▸ **What the exercise asks**
Pictures aside, return every line below exactly as written.

━━━━━━━━━━━━━━━━━━━━━━━━━━━━━━

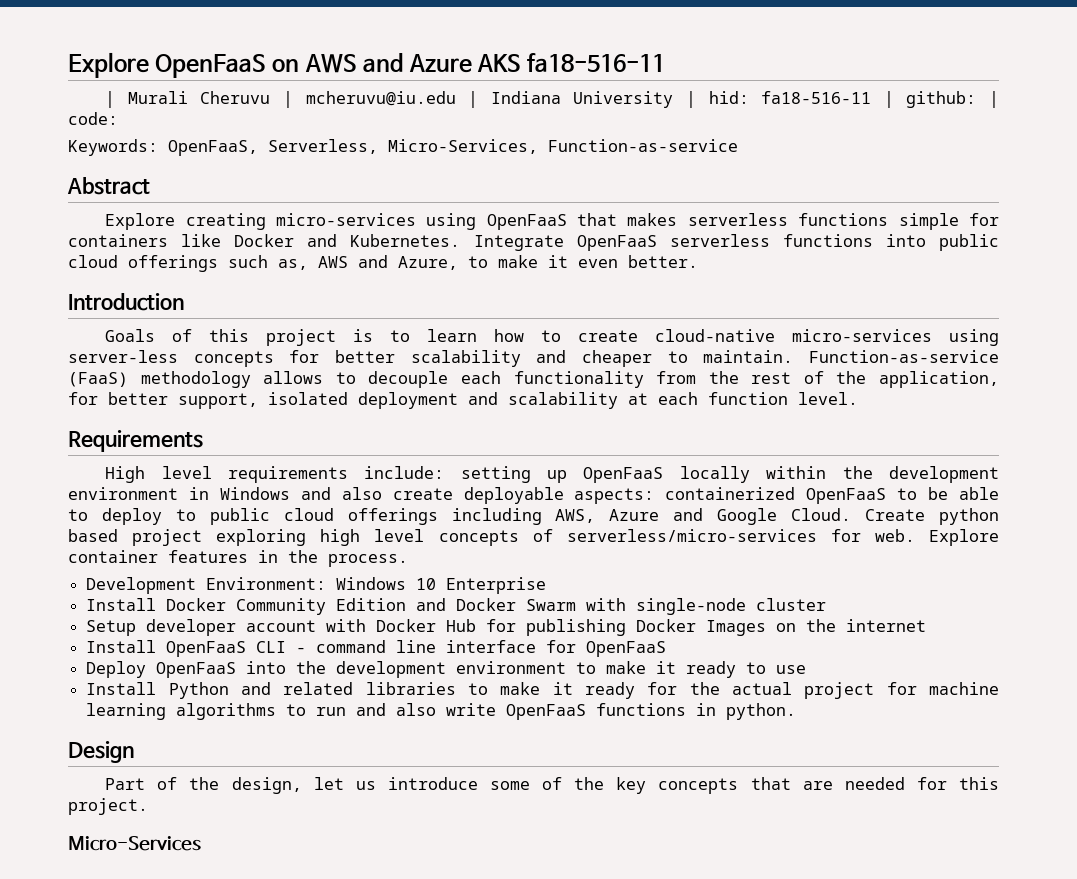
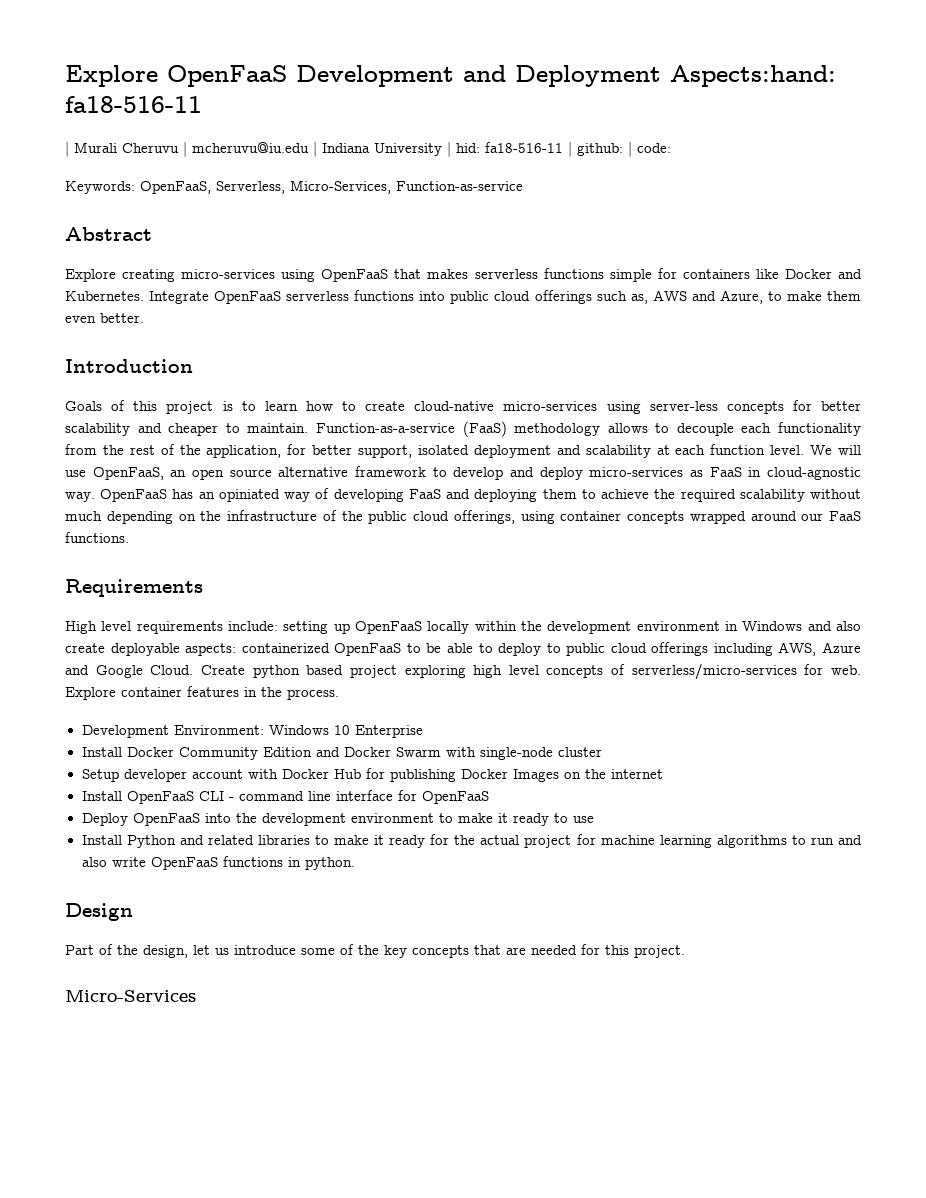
- Explore OpenFaaS on AWS and Azure AKS fa18-516-11
+ Explore OpenFaaS Development and Deployment Aspects:hand: fa18-516-11
- Integrate OpenFaaS serverless functions into public cloud offerings such as, AWS and Azure, to make it even better.
+ Integrate OpenFaaS serverless functions into public cloud offerings such as, AWS and Azure, to make them even better.
- Function-as-service (FaaS) methodology allows to decouple each functionality from the rest of the application, for better support, isolated deployment and scalability at each function level.
+ Function-as-a-service (FaaS) methodology allows to decouple each functionality from the rest of the application, for better support, isolated deployment and scalability at each function level. We will use OpenFaaS, an open source alternative framework to develop and deploy micro-services as FaaS in cloud-agnostic way. OpenFaaS has an opiniated way of developing FaaS and deploying them to achieve the required scalability without much depending on the infrastructure of the public cloud offerings, using container concepts wrapped around our FaaS functions.

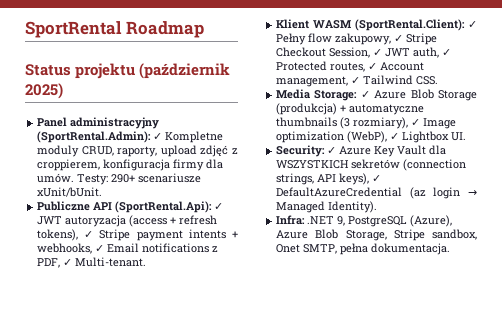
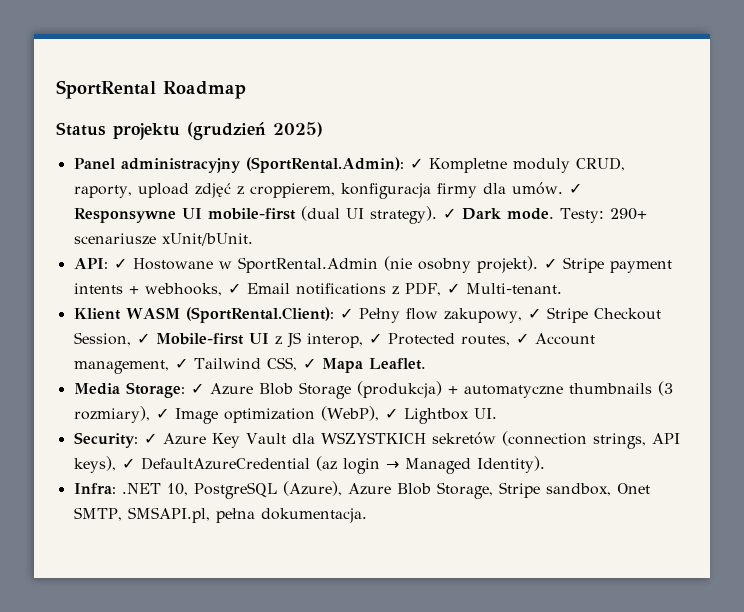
- Status projektu (październik 2025)
+ Status projektu (grudzień 2025)
- Testy: 290+ scenariusze xUnit/bUnit.
- Publiczne API (SportRental.Api): ✓ JWT autoryzacja (access + refresh tokens), ✓ Stripe payment intents + webhooks, ✓ Email notifications z PDF, ✓ Multi-tenant.
+ ✓ Responsywne UI mobile-first (dual UI strategy). ✓ Dark mode. Testy: 290+ scenariusze xUnit/bUnit.
+ API: ✓ Hostowane w SportRental.Admin (nie osobny projekt). ✓ Stripe payment intents + webhooks, ✓ Email notifications z PDF, ✓ Multi-tenant.
- Klient WASM (SportRental.Client): ✓ Pełny flow zakupowy, ✓ Stripe Checkout Session, ✓ JWT auth, ✓ Protected routes, ✓ Account management, ✓ Tailwind CSS.
+ Klient WASM (SportRental.Client): ✓ Pełny flow zakupowy, ✓ Stripe Checkout Session, ✓ Mobile-first UI z JS interop, ✓ Protected routes, ✓ Account management, ✓ Tailwind CSS, ✓ Mapa Leaflet.
- Infra: .NET 9, PostgreSQL (Azure), Azure Blob Storage, Stripe sandbox, Onet SMTP, pełna dokumentacja.
+ Infra: .NET 10, PostgreSQL (Azure), Azure Blob Storage, Stripe sandbox, Onet SMTP, SMSAPI.pl, pełna dokumentacja.

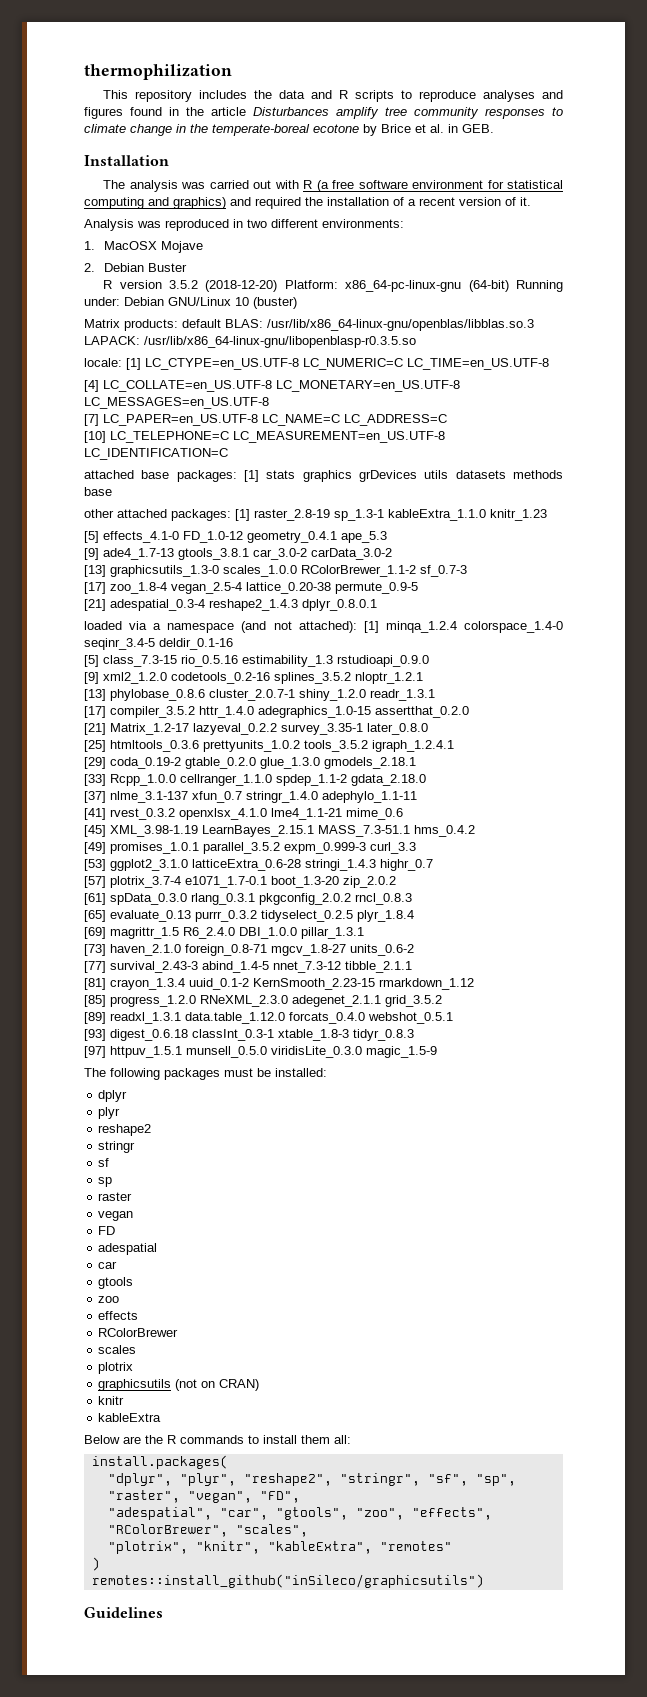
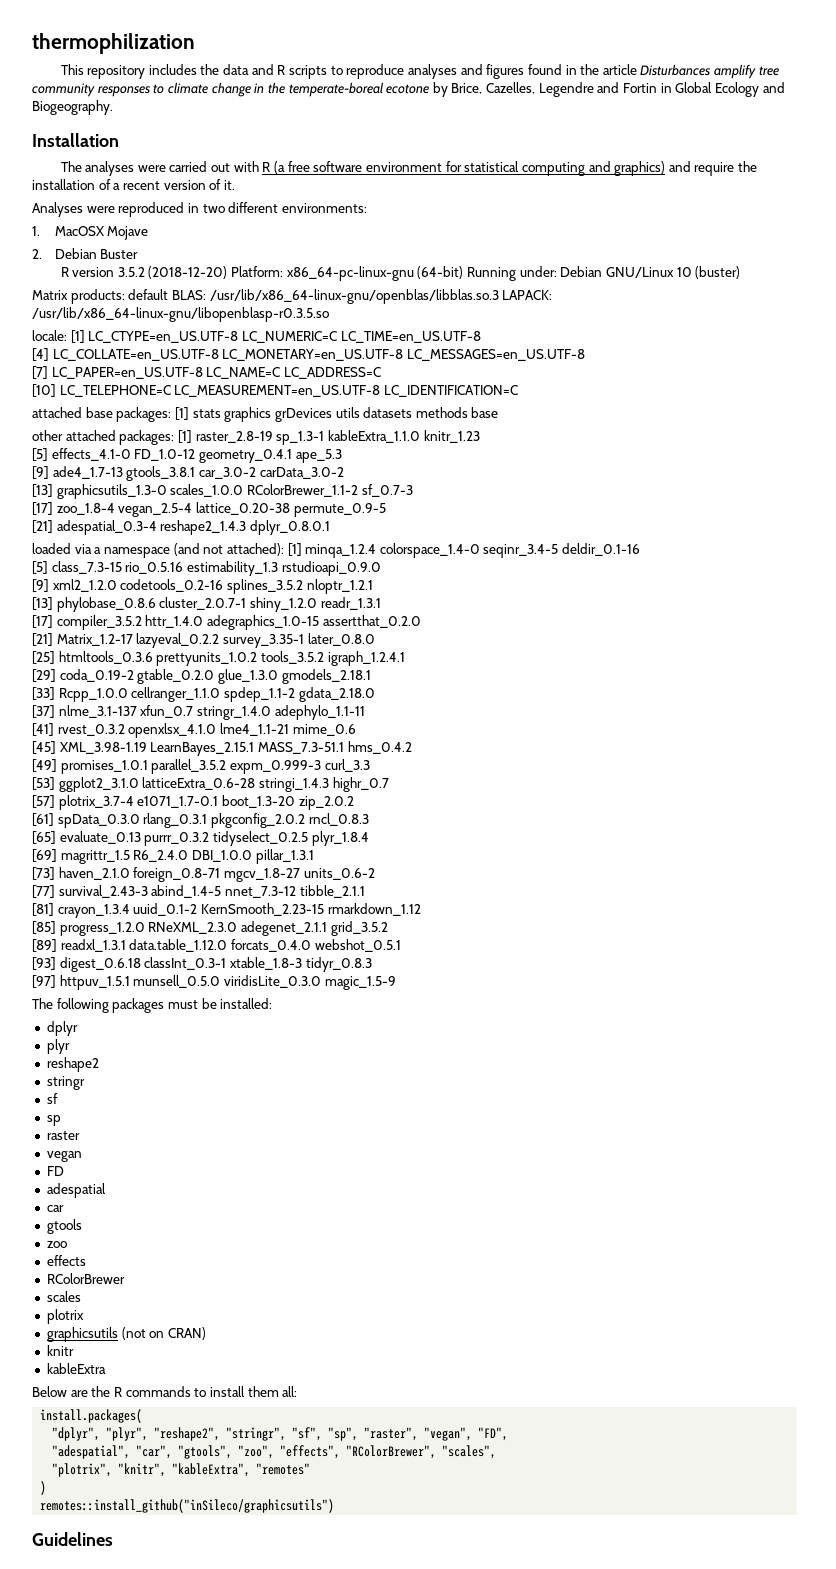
- This repository includes the data and R scripts to reproduce analyses and figures found in the article Disturbances amplify tree community responses to climate change in the temperate-boreal ecotone by Brice et al. in GEB.
+ This repository includes the data and R scripts to reproduce analyses and figures found in the article Disturbances amplify tree community responses to climate change in the temperate-boreal ecotone by Brice, Cazelles, Legendre and Fortin in Global Ecology and Biogeography.
- The analysis was carried out with R (a free software environment for statistical computing and graphics) and required the installation of a recent version of it.
+ The analyses were carried out with R (a free software environment for statistical computing and graphics) and require the installation of a recent version of it.
- Analysis was reproduced in two different environments:
+ Analyses were reproduced in two different environments:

━━━━━━━━━━━━━━━━━━━━━━━━━━━━━━

▸ **Solution to the exercise**
- Explore OpenFaaS on AWS and Azure AKS fa18-516-11
+ Explore OpenFaaS Development and Deployment Aspects:hand: fa18-516-11
- Integrate OpenFaaS serverless functions into public cloud offerings such as, AWS and Azure, to make it even better.
+ Integrate OpenFaaS serverless functions into public cloud offerings such as, AWS and Azure, to make them even better.
- Function-as-service (FaaS) methodology allows to decouple each functionality from the rest of the application, for better support, isolated deployment and scalability at each function level.
+ Function-as-a-service (FaaS) methodology allows to decouple each functionality from the rest of the application, for better support, isolated deployment and scalability at each function level. We will use OpenFaaS, an open source alternative framework to develop and deploy micro-services as FaaS in cloud-agnostic way. OpenFaaS has an opiniated way of developing FaaS and deploying them to achieve the required scalability without much depending on the infrastructure of the public cloud offerings, using container concepts wrapped around our FaaS functions.

- Status projektu (październik 2025)
+ Status projektu (grudzień 2025)
- Testy: 290+ scenariusze xUnit/bUnit.
- Publiczne API (SportRental.Api): ✓ JWT autoryzacja (access + refresh tokens), ✓ Stripe payment intents + webhooks, ✓ Email notifications z PDF, ✓ Multi-tenant.
+ ✓ Responsywne UI mobile-first (dual UI strategy). ✓ Dark mode. Testy: 290+ scenariusze xUnit/bUnit.
+ API: ✓ Hostowane w SportRental.Admin (nie osobny projekt). ✓ Stripe payment intents + webhooks, ✓ Email notifications z PDF, ✓ Multi-tenant.
- Klient WASM (SportRental.Client): ✓ Pełny flow zakupowy, ✓ Stripe Checkout Session, ✓ JWT auth, ✓ Protected routes, ✓ Account management, ✓ Tailwind CSS.
+ Klient WASM (SportRental.Client): ✓ Pełny flow zakupowy, ✓ Stripe Checkout Session, ✓ Mobile-first UI z JS interop, ✓ Protected routes, ✓ Account management, ✓ Tailwind CSS, ✓ Mapa Leaflet.
- Infra: .NET 9, PostgreSQL (Azure), Azure Blob Storage, Stripe sandbox, Onet SMTP, pełna dokumentacja.
+ Infra: .NET 10, PostgreSQL (Azure), Azure Blob Storage, Stripe sandbox, Onet SMTP, SMSAPI.pl, pełna dokumentacja.

- This repository includes the data and R scripts to reproduce analyses and figures found in the article Disturbances amplify tree community responses to climate change in the temperate-boreal ecotone by Brice et al. in GEB.
+ This repository includes the data and R scripts to reproduce analyses and figures found in the article Disturbances amplify tree community responses to climate change in the temperate-boreal ecotone by Brice, Cazelles, Legendre and Fortin in Global Ecology and Biogeography.
- The analysis was carried out with R (a free software environment for statistical computing and graphics) and required the installation of a recent version of it.
+ The analyses were carried out with R (a free software environment for statistical computing and graphics) and require the installation of a recent version of it.
- Analysis was reproduced in two different environments:
+ Analyses were reproduced in two different environments:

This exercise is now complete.